» **Work order**: Determine how many lines of the listing below hold the string "image", then state that number alone.
(Information Opens)
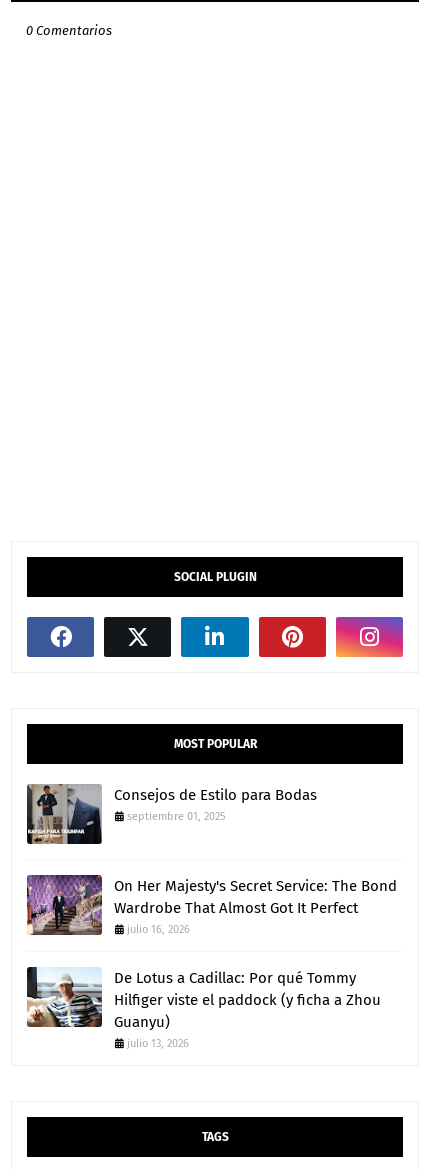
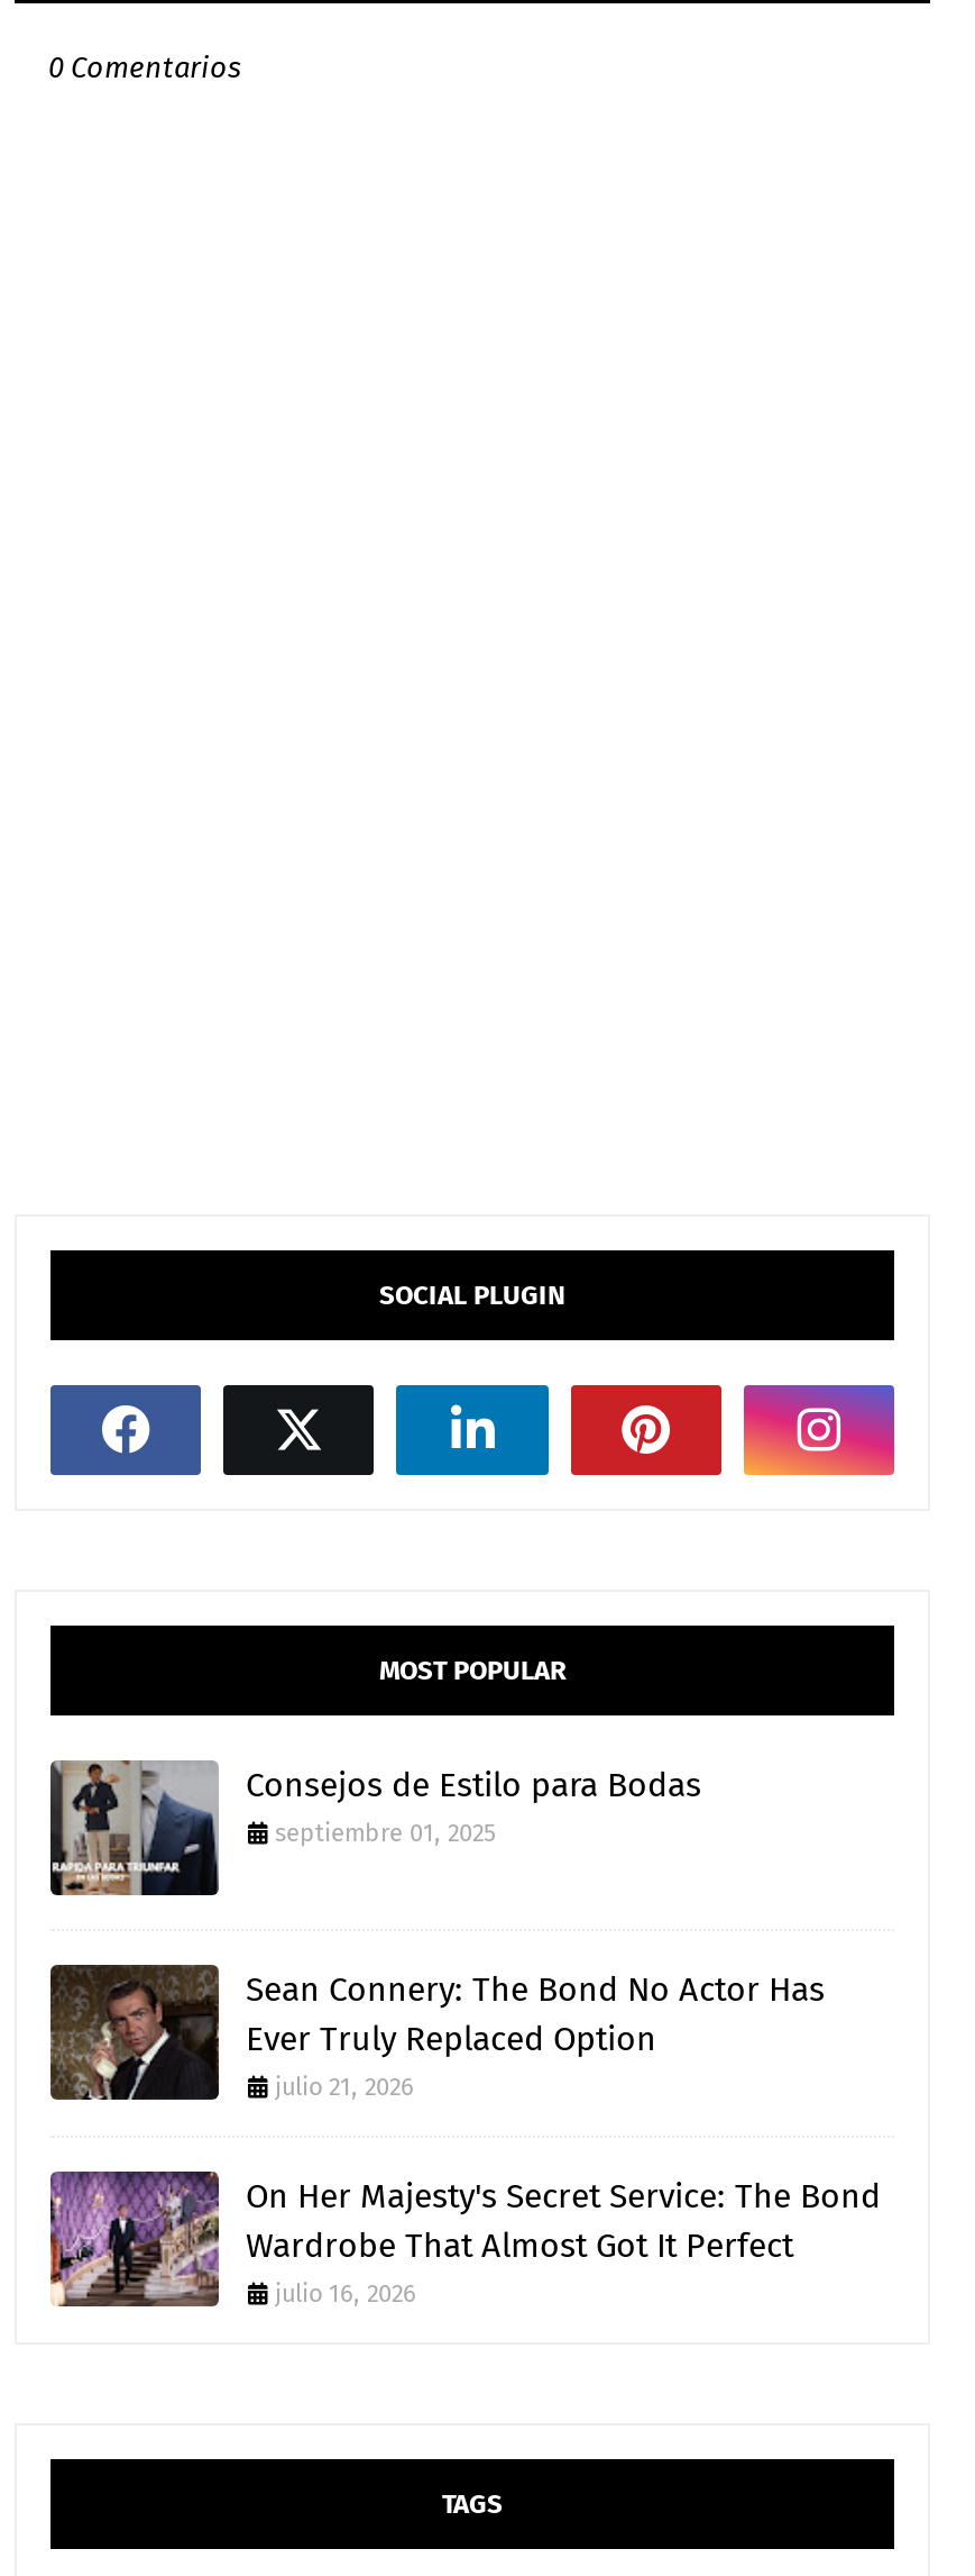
none -> [50,1965,825,2101] [image] | Sean Connery: The Bond No Actor Has | Ever Truly Replaced Option | julio 21, 2026
moved [25,874,397,936] -> [46,2169,881,2309]: [image] | On Her Majesty's Secret Service: The Bond | Wardrobe That Almost Got It Perfect | julio 16, 2026
[26,966,381,1050] [image] | De Lotus a Cadillac: Por qué Tommy | Hilfiger viste el paddock (y ficha a Zhou | Guanyu) | julio 13, 2026 -> none

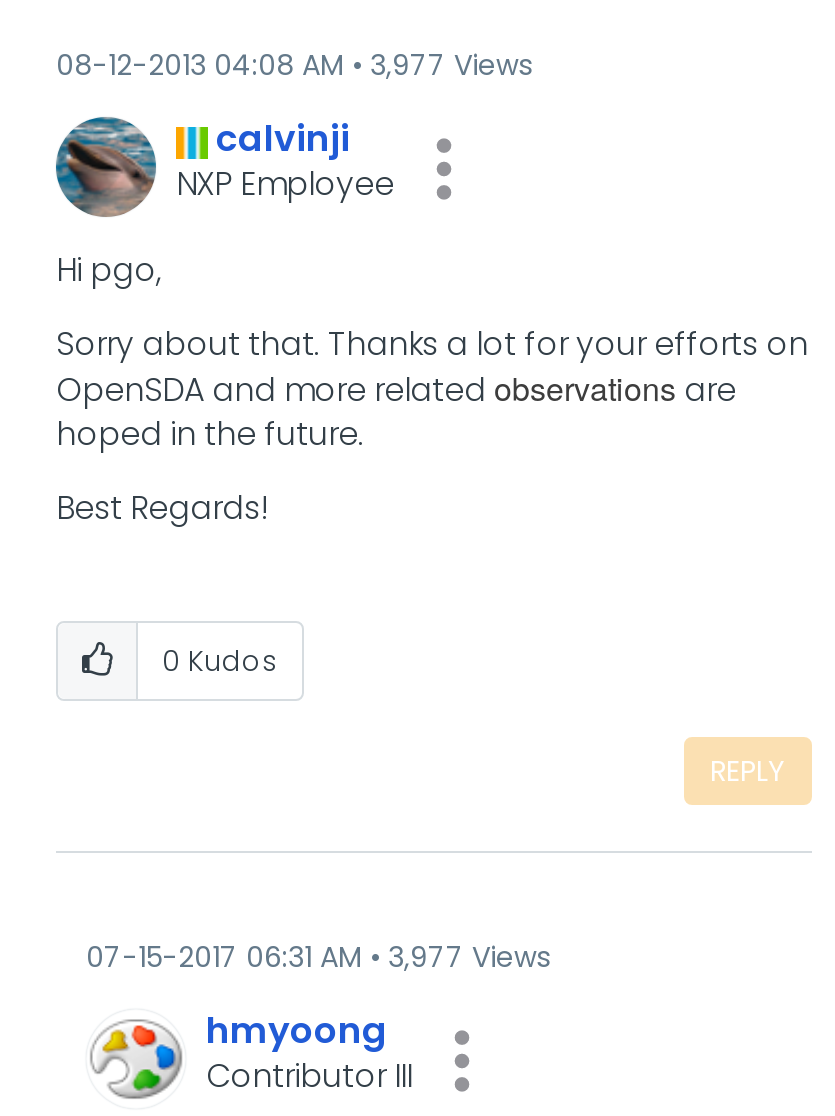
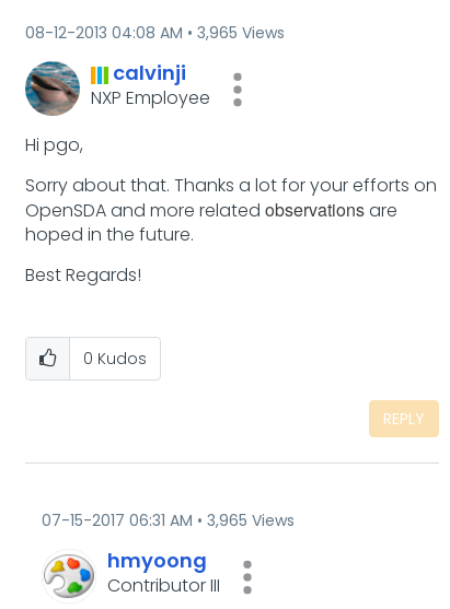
[56,45,532,85] 08-12-2013 04:08 AM 3,977 Views -> [25,22,285,44] 08-12-2013 04:08 AM 3,965 Views
[86,937,550,977] 07-15-2017 06:31 AM 3,977 Views -> [42,510,295,531] 07-15-2017 06:31 AM 3,965 Views

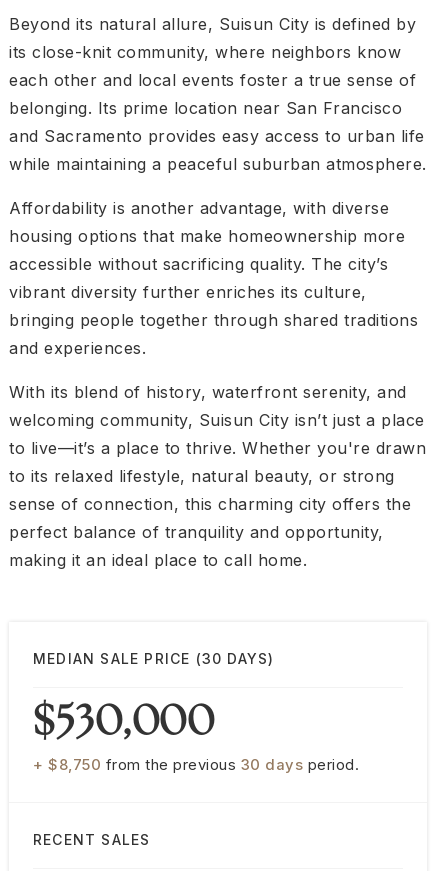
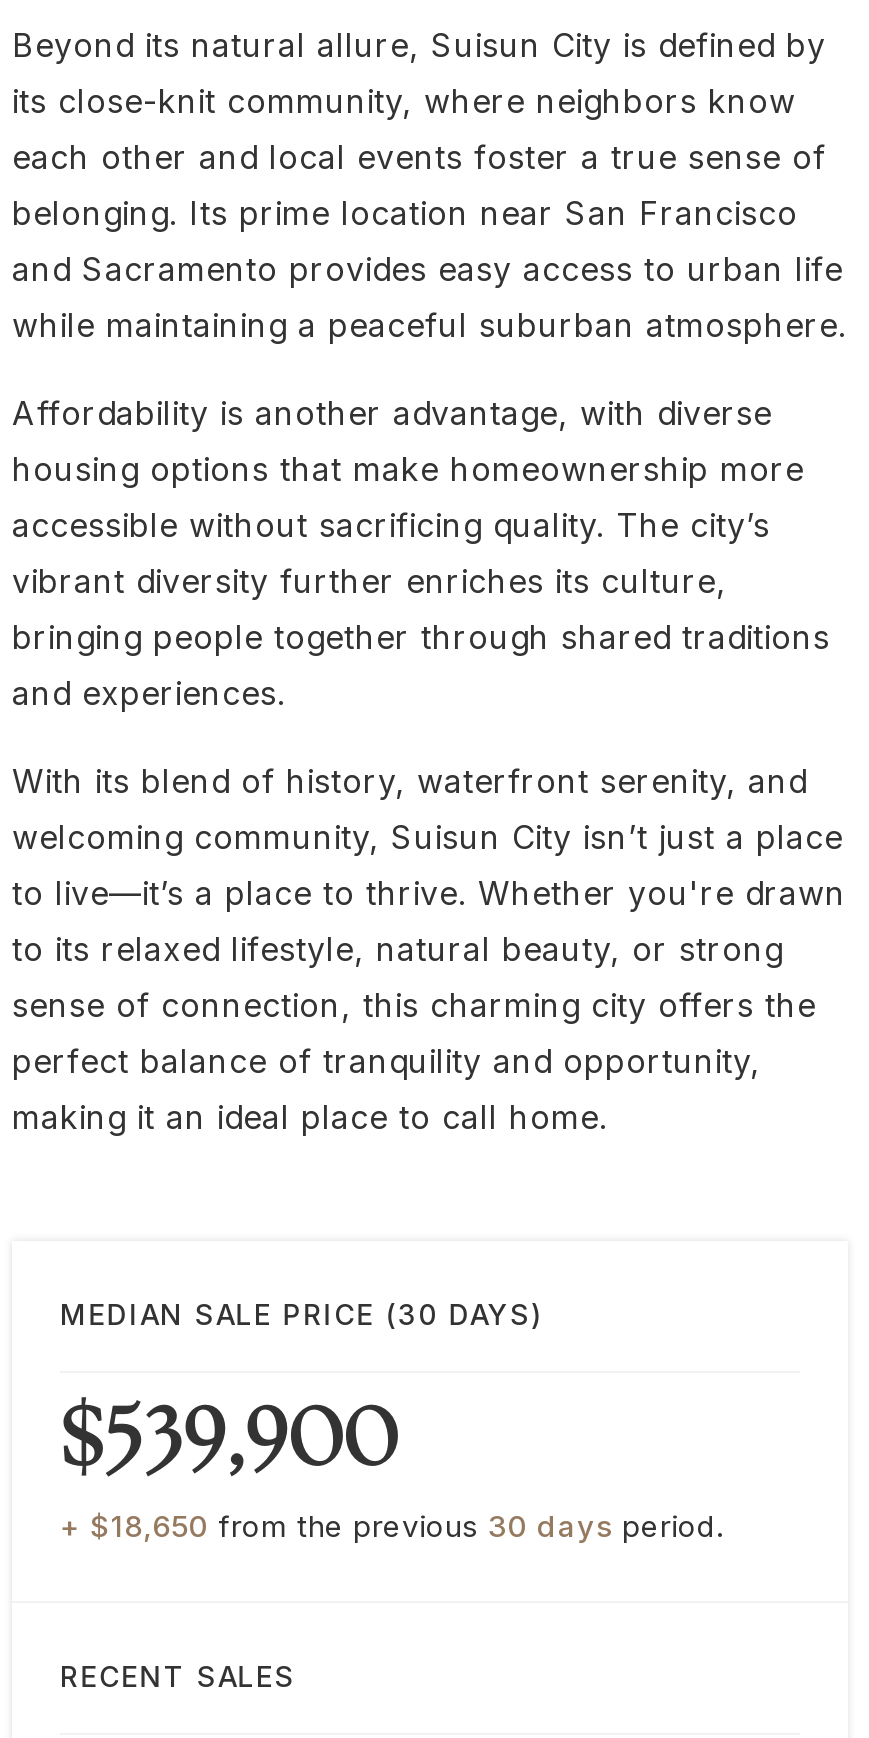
[33,704,214,744] $530,000 -> [60,1405,398,1485] $539,900
[33,756,359,774] + $8,750 from the previous 30 days period. -> [60,1509,725,1545] + $18,650 from the previous 30 days period.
(Information Closes)
» **Task result**: 3